Чудо новейшей техники - железная дорога без машиниста - для Ходорова была исходной ступенью. Бюро проектировало автоматику для следующего участка Ожерелье - Узловая. Но там уже ничего принципиально нового не было. А молодой инженер рвался к новым творческим делам. И он с охотой пошел в небольшую бригаду, проектировавшую автомобиль без шофера.

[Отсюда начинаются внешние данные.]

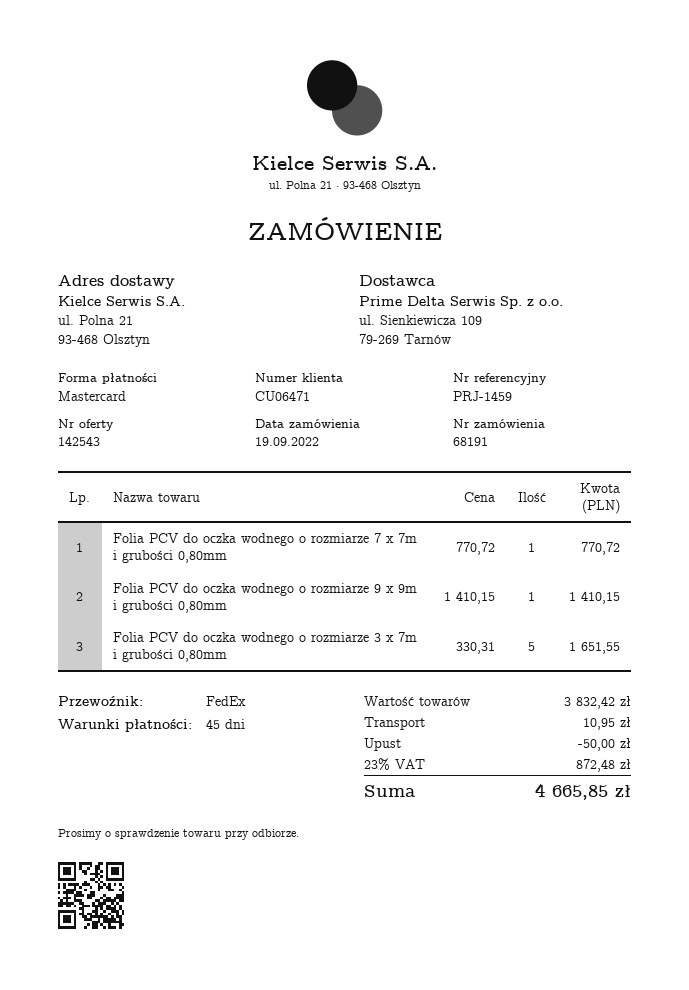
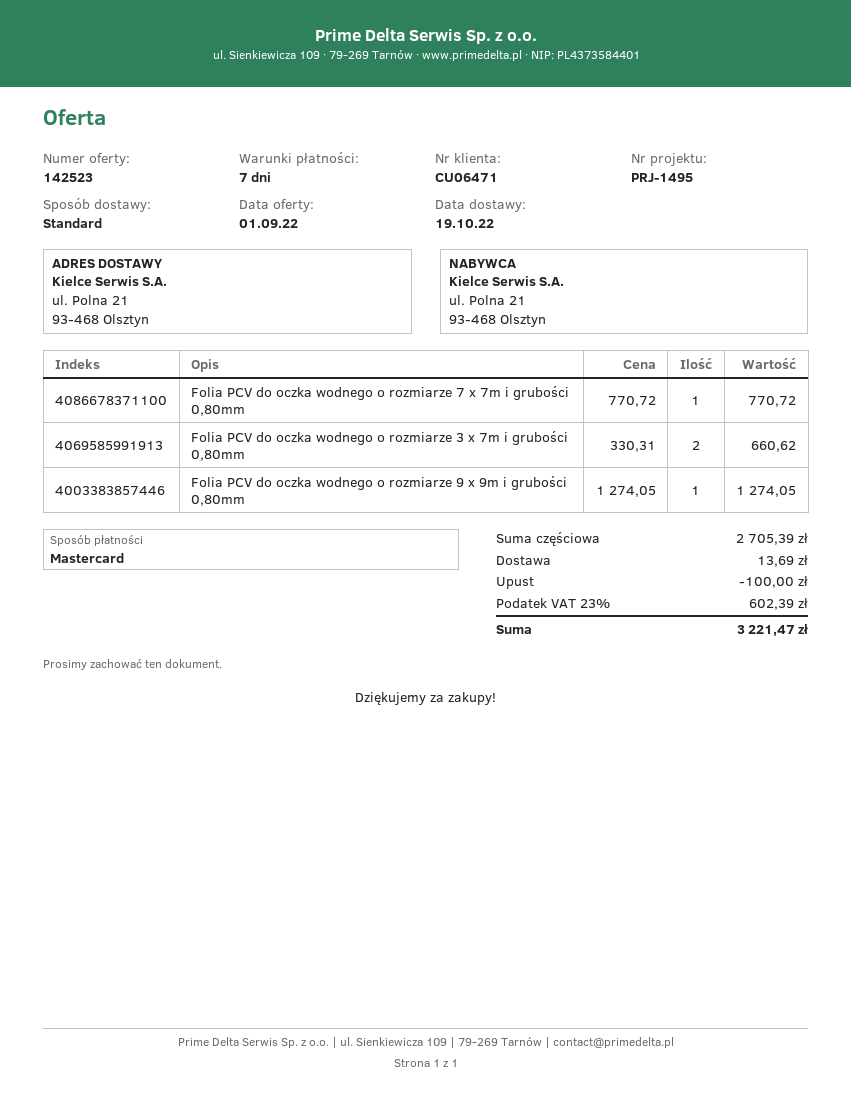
quote number: 142543 -> 142523
payment terms: 45 days -> 7 days
reference: PRJ-1459 -> PRJ-1495
shipping method: FedEx -> standard
Folia PCV do oczka wodnego o rozmiarze 9 x 9m i grubości 0,80mm: 1 x 1410.15 = 1410.15 -> 1 x 1274.05 = 1274.05
Folia PCV do oczka wodnego o rozmiarze 3 x 7m i grubości 0,80mm: 5 x 330.31 = 1651.55 -> 2 x 330.31 = 660.62
subtotal: 3832.42 -> 2705.39
discount: 50.00 -> 100.00
shipping: 10.95 -> 13.69
tax: 23% = 872.48 -> 23% = 602.39
total: 4665.85 -> 3221.47

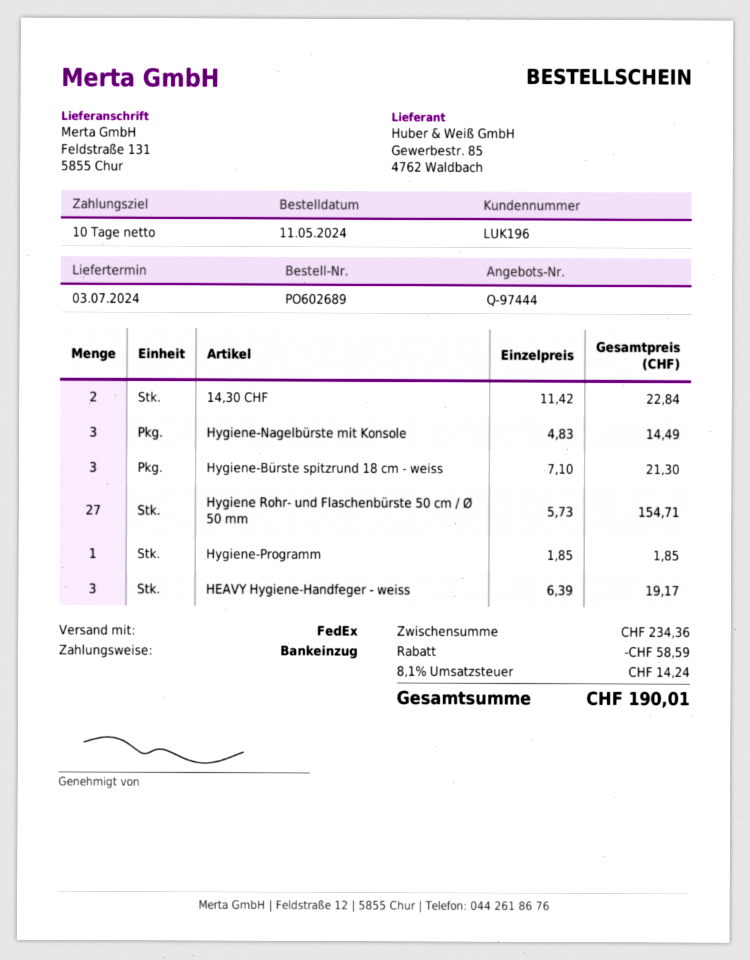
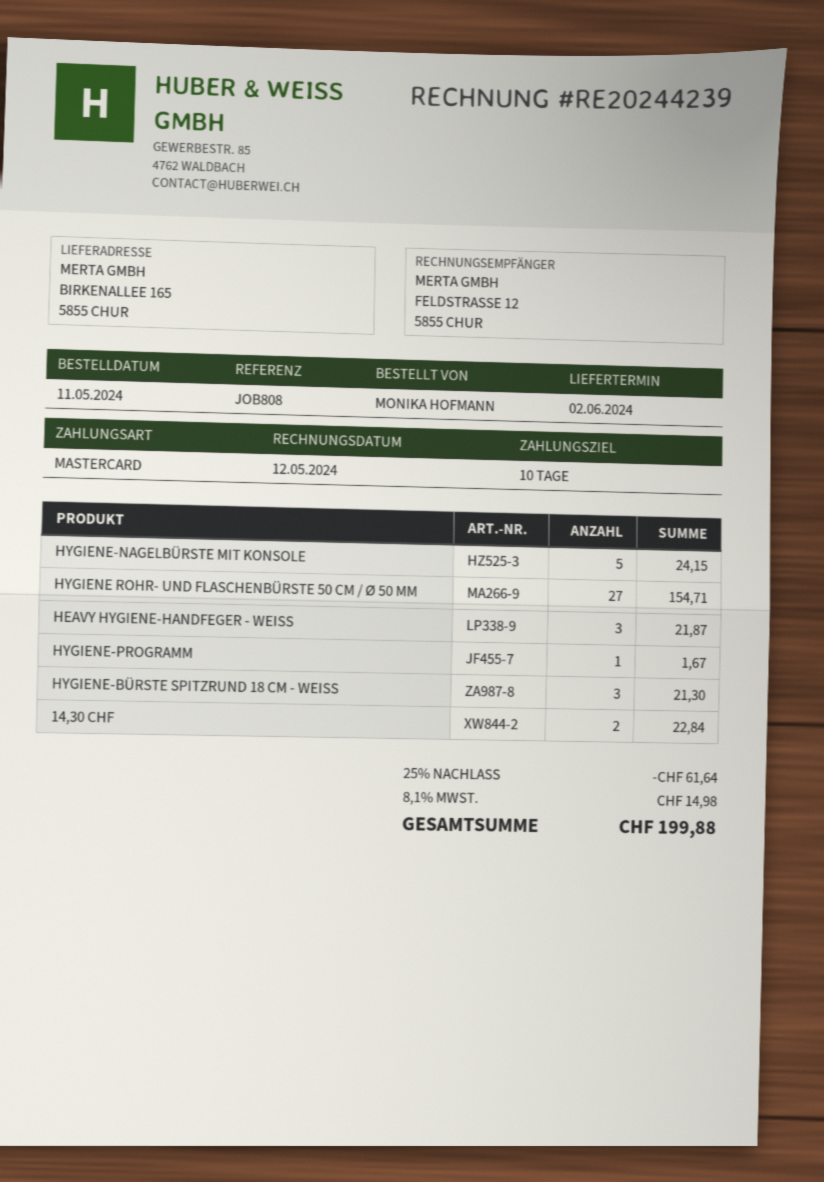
delivery date: 2024-07-03 -> 2024-06-02
payment method: direct debit -> Mastercard
ship to: Feldstraße 131, 5855 Chur -> BIRKENALLEE 165, 5855 CHUR
Hygiene-Nagelbürste mit Konsole: 3 for 14.49 -> 5 for 24.15
Hygiene-Programm: 1 for 1.85 -> 1 for 1.67
HEAVY Hygiene-Handfeger - weiss: 3 for 19.17 -> 3 for 21.87
discount: 58.59 -> 61.64
tax: 8.1% = 14.24 -> 8.1% = 14.98
total: 190.01 -> 199.88

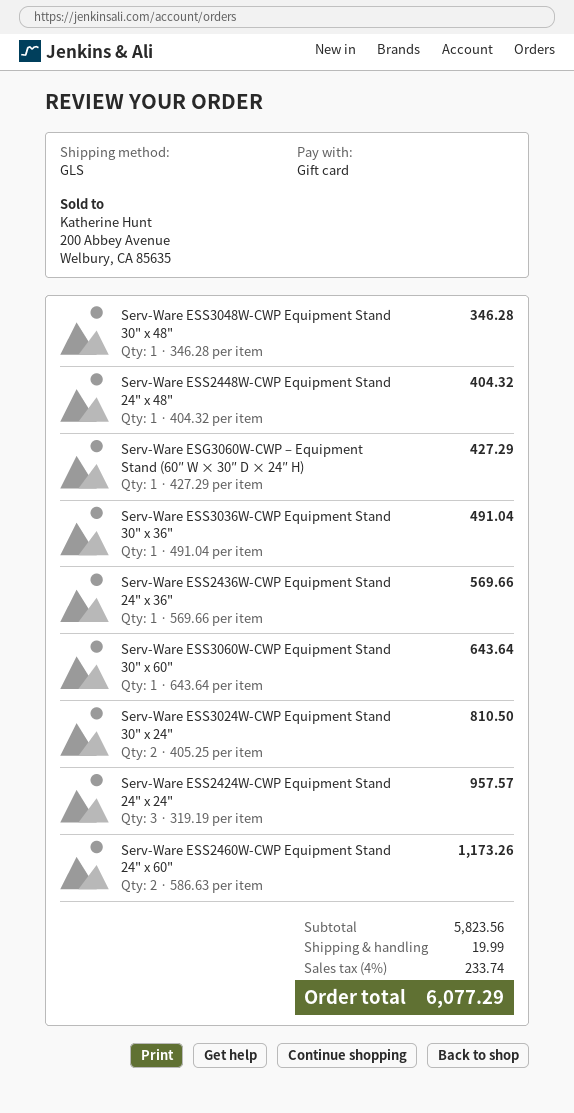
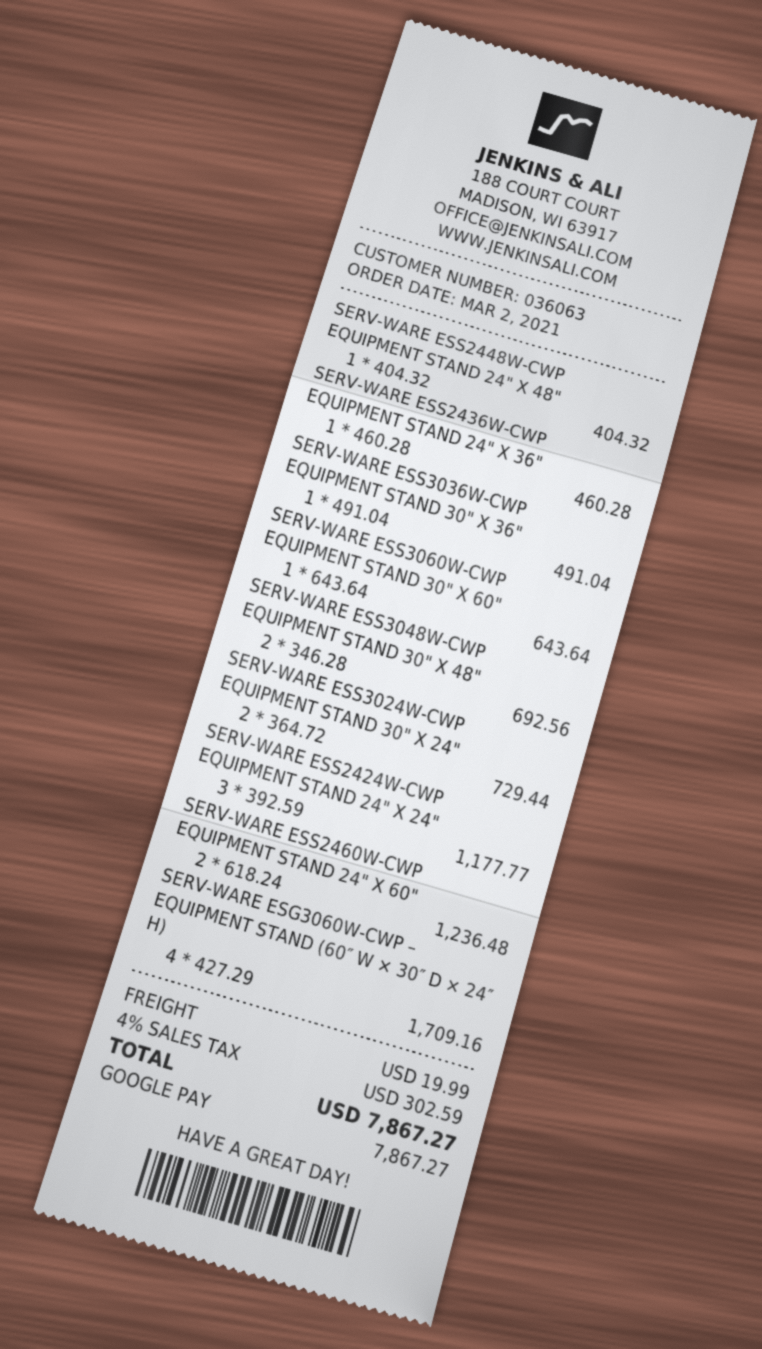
payment method: gift card -> Google Pay
Serv-Ware ESS3048W-CWP Equipment Stand 30" x 48": 1 x 346.28 = 346.28 -> 2 x 346.28 = 692.56
Serv‑Ware ESG3060W‑CWP – Equipment Stand (60″ W × 30″ D × 24″ H): 1 x 427.29 = 427.29 -> 4 x 427.29 = 1709.16
Serv-Ware ESS2436W-CWP Equipment Stand 24" x 36": 1 x 569.66 = 569.66 -> 1 x 460.28 = 460.28
Serv-Ware ESS3024W-CWP Equipment Stand 30" x 24": 2 x 405.25 = 810.50 -> 2 x 364.72 = 729.44
Serv-Ware ESS2424W-CWP Equipment Stand 24" x 24": 3 x 319.19 = 957.57 -> 3 x 392.59 = 1177.77
Serv-Ware ESS2460W-CWP Equipment Stand 24" x 60": 2 x 586.63 = 1173.26 -> 2 x 618.24 = 1236.48
tax: 4% = 233.74 -> 4% = 302.59
total: 6077.29 -> 7867.27

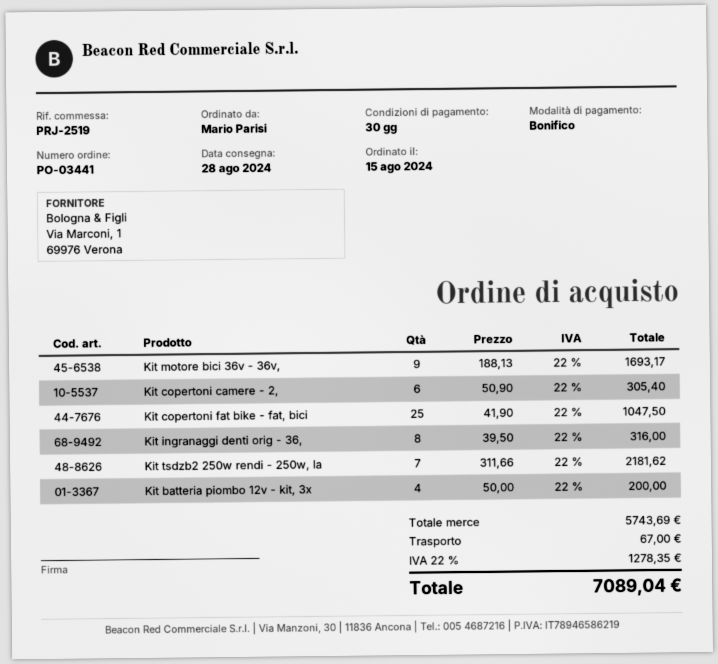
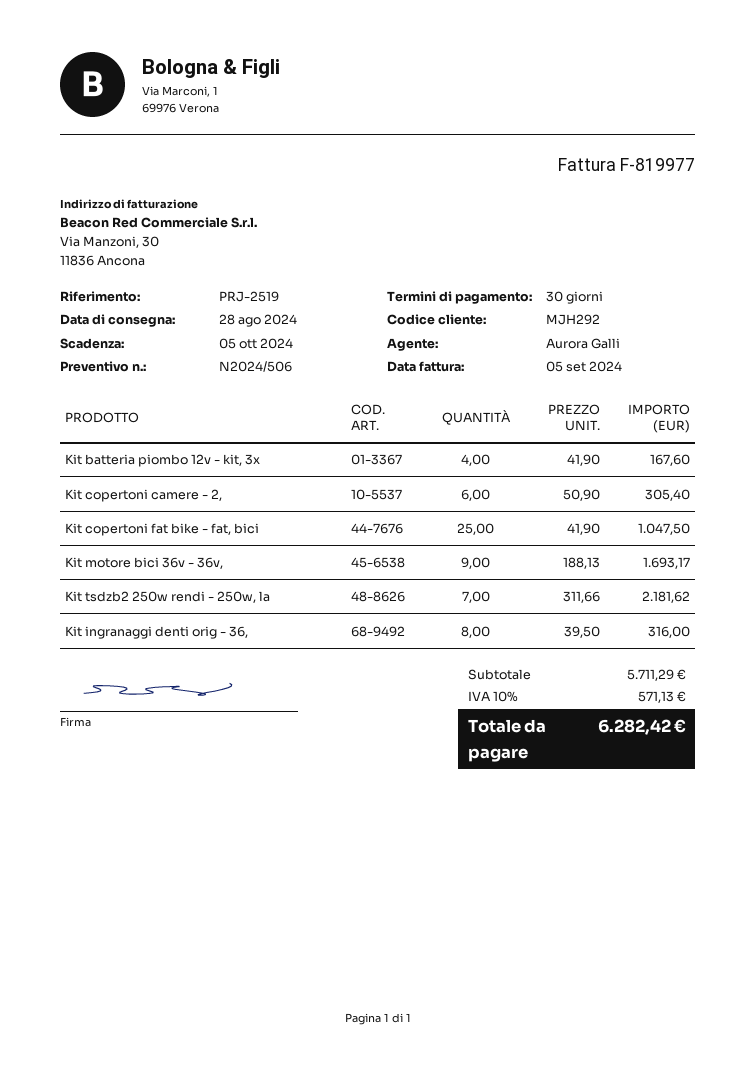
Kit batteria piombo 12v - kit, 3x: 4 x 50.00 = 200.00 -> 4 x 41.90 = 167.60
subtotal: 5743.69 -> 5711.29
shipping: 67.00 -> none
tax: 22% = 1278.35 -> 10% = 571.13
total: 7089.04 -> 6282.42

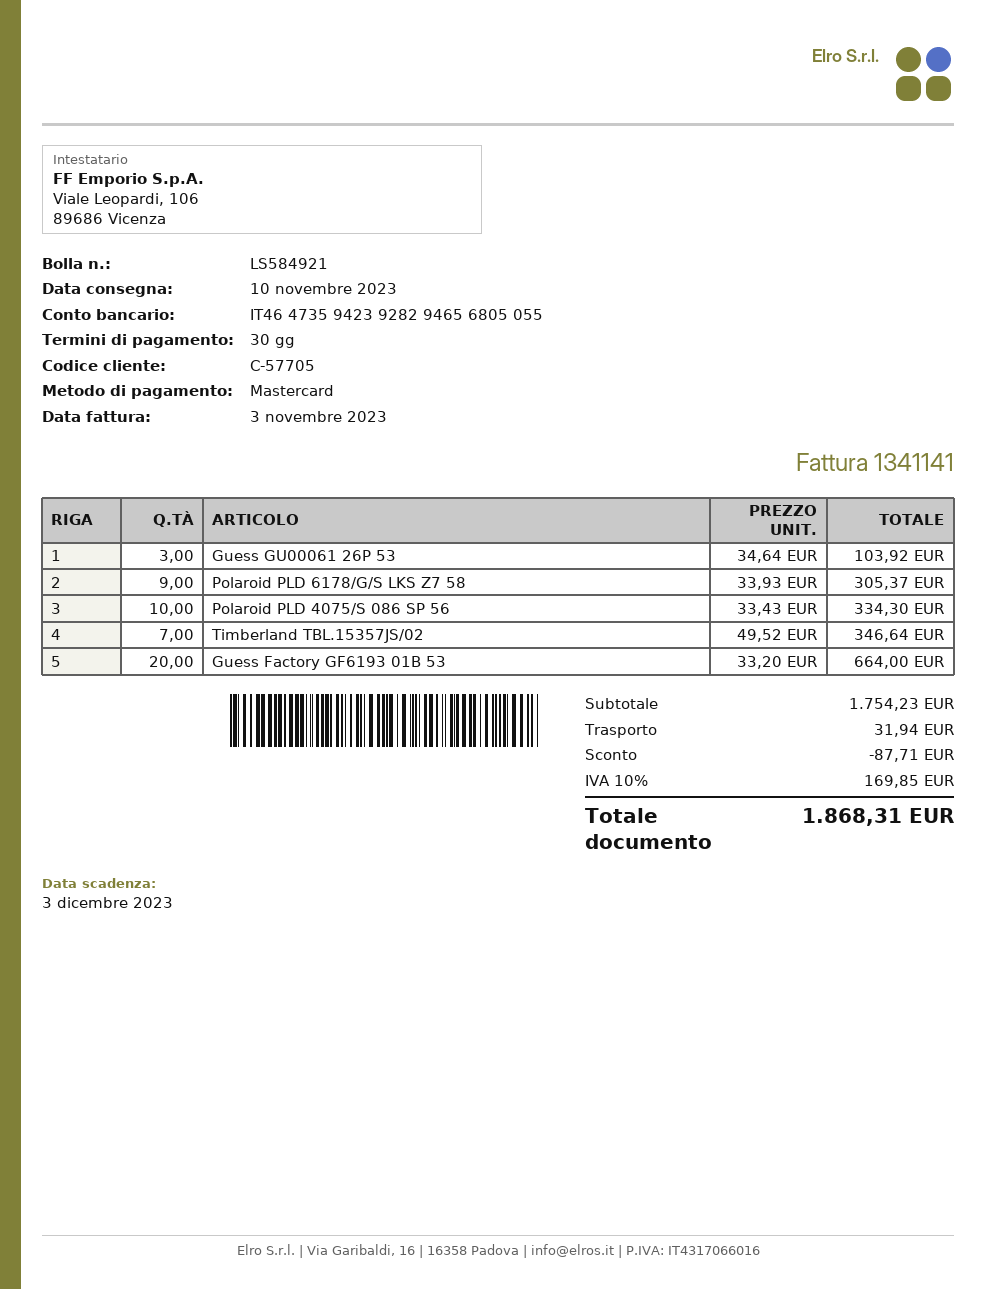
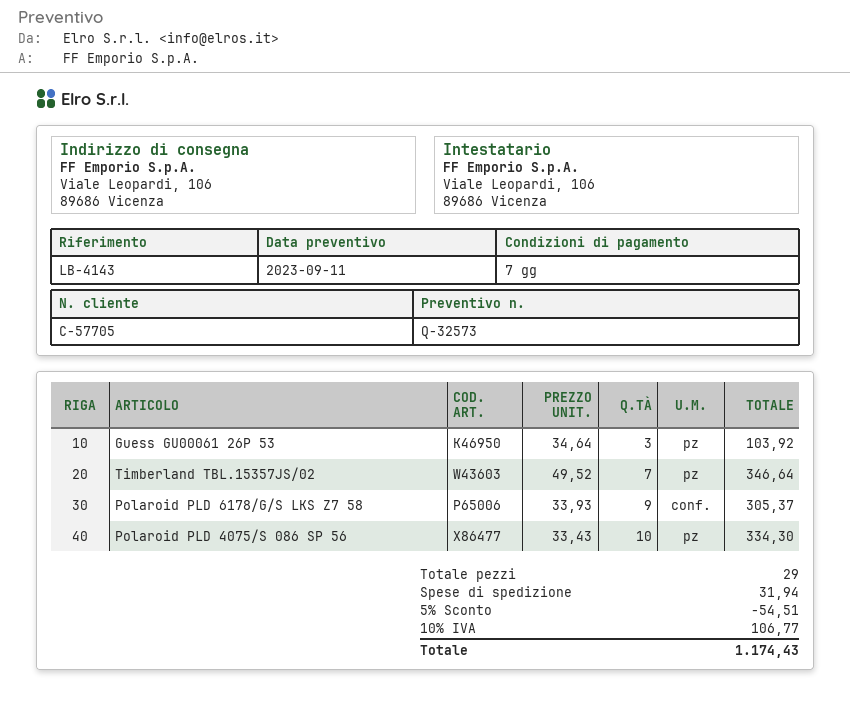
payment terms: 30 days -> 7 days
Guess Factory GF6193 01B 53: 20 x 33.20 = 664.00 -> none
discount: 87.71 -> 54.51
tax: 10% = 169.85 -> 10% = 106.77
total: 1868.31 -> 1174.43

Техническая задача была здесь куда сложнее. Ведь и работа шофера сложнее, чем работа машиниста. Паровоз ведут рельсы, он знает только одно направление. Автомобиль имеет возможность сворачивать, объезжать, выбирать дорогу: сегодня ехать по одной, завтра по другой. Паровоз знает два основных сигнала: красный - путь закрыт и зеленый - путь свободен. Для шофера вывешивается великое множество дорожных знаков: черная стрелка - проезд только прямо, красный круг - запрещена остановка, "левый поворот разрешен", "обгон запрещается", "внимание, школа!" и пр.

Два года трудилась бригада инженеров, чтобы научить одну-единственную "волгу" самостоятельно распознавать знаки и объезжать препятствия. Прохожие тоже невежливо назывались "движущимся препятствием". Как выбирать удобную и кратчайшую дорогу - для машины это труднейшая проблема. И многие ученые, даже в самом бюро, говорили, что работа бригады обречена на провал.

Ходоров не прислушивался к этим разговорам, больше интересовался преодолением трудностей. К успеху он стремился по-спортивному: чем сложнее, тем интереснее. Трудно - значит и почетно. Ведь был же создан автомат, играющий в шахматы. Кому он нужен? Никому. Просто интересно было: можно ли научить машину шахматной игре?

Наконец работа была закончена. Модель в натуральную величину прошла специальные испытания на заводском полигоне. Она великолепно различала дорожные знаки, находила правильный маршрут, выбиралась из ям и песчаных куч. Было разрешено выпустить машину в город - на московские улицы. Конечно, для безопасности в кабине рядом с рулем сидел опытный шофер, всегда готовый поправить ошибки.